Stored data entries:
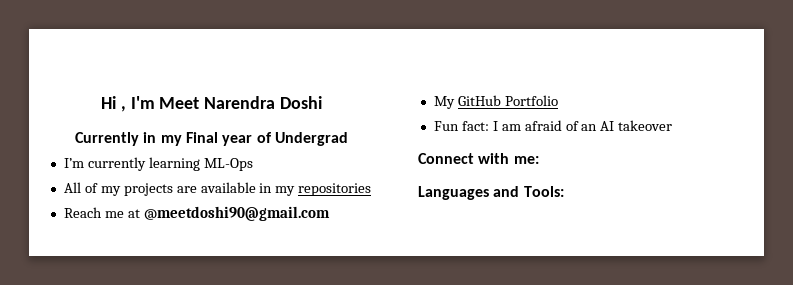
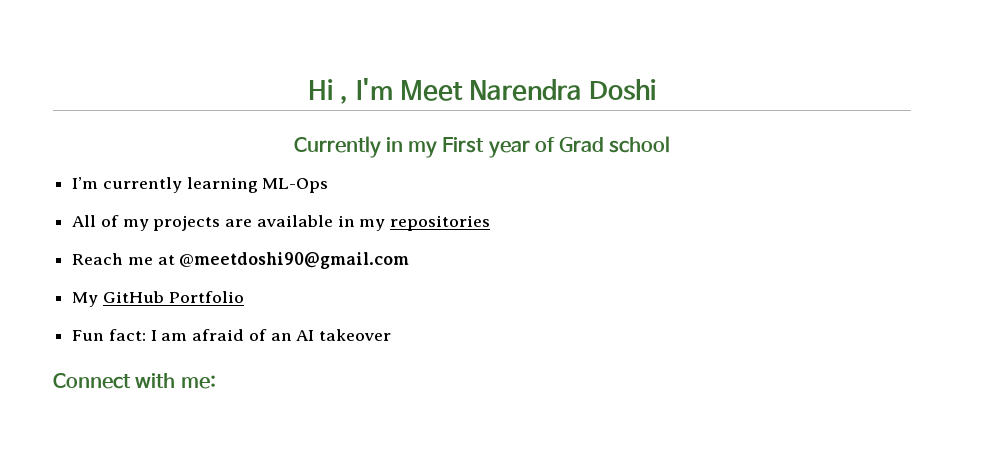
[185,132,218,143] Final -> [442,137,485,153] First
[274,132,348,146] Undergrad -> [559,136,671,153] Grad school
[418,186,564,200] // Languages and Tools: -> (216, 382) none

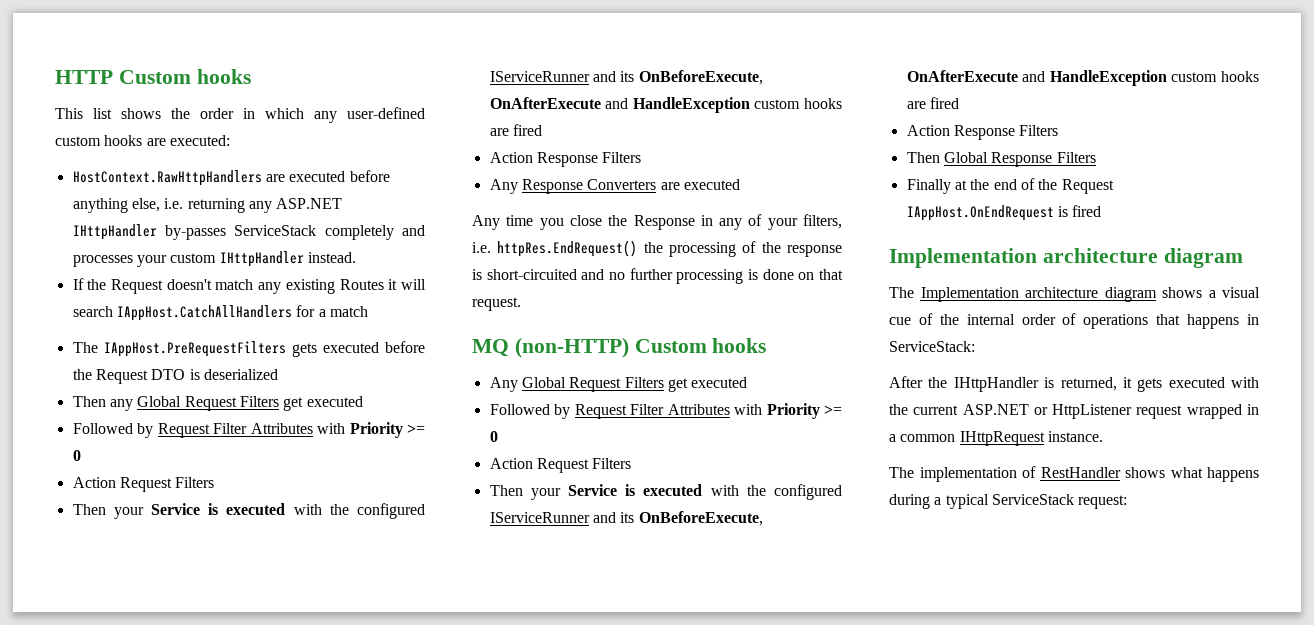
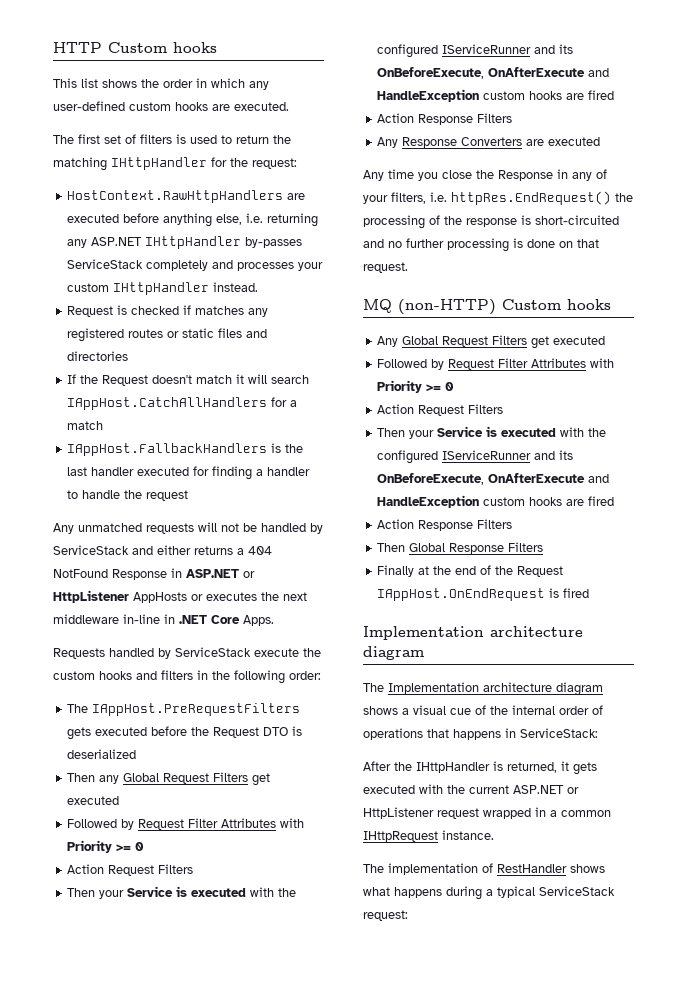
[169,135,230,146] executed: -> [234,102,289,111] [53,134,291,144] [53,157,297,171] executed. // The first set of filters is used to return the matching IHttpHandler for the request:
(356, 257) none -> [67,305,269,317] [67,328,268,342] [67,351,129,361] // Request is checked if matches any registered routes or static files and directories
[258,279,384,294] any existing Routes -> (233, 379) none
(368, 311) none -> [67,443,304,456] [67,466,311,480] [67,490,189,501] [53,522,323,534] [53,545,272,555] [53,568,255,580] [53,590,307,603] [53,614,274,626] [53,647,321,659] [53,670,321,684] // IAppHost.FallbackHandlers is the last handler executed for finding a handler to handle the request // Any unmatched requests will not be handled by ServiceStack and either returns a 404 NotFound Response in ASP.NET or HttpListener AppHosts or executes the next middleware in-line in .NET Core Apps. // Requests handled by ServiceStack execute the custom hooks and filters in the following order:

**Your objective:** Reprint every record exactly and skip the pictures.

**Task response:**
[185,132,218,143] Final -> [442,137,485,153] First
[274,132,348,146] Undergrad -> [559,136,671,153] Grad school
[418,186,564,200] // Languages and Tools: -> (216, 382) none

[169,135,230,146] executed: -> [234,102,289,111] [53,134,291,144] [53,157,297,171] executed. // The first set of filters is used to return the matching IHttpHandler for the request:
(356, 257) none -> [67,305,269,317] [67,328,268,342] [67,351,129,361] // Request is checked if matches any registered routes or static files and directories
[258,279,384,294] any existing Routes -> (233, 379) none
(368, 311) none -> [67,443,304,456] [67,466,311,480] [67,490,189,501] [53,522,323,534] [53,545,272,555] [53,568,255,580] [53,590,307,603] [53,614,274,626] [53,647,321,659] [53,670,321,684] // IAppHost.FallbackHandlers is the last handler executed for finding a handler to handle the request // Any unmatched requests will not be handled by ServiceStack and either returns a 404 NotFound Response in ASP.NET or HttpListener AppHosts or executes the next middleware in-line in .NET Core Apps. // Requests handled by ServiceStack execute the custom hooks and filters in the following order:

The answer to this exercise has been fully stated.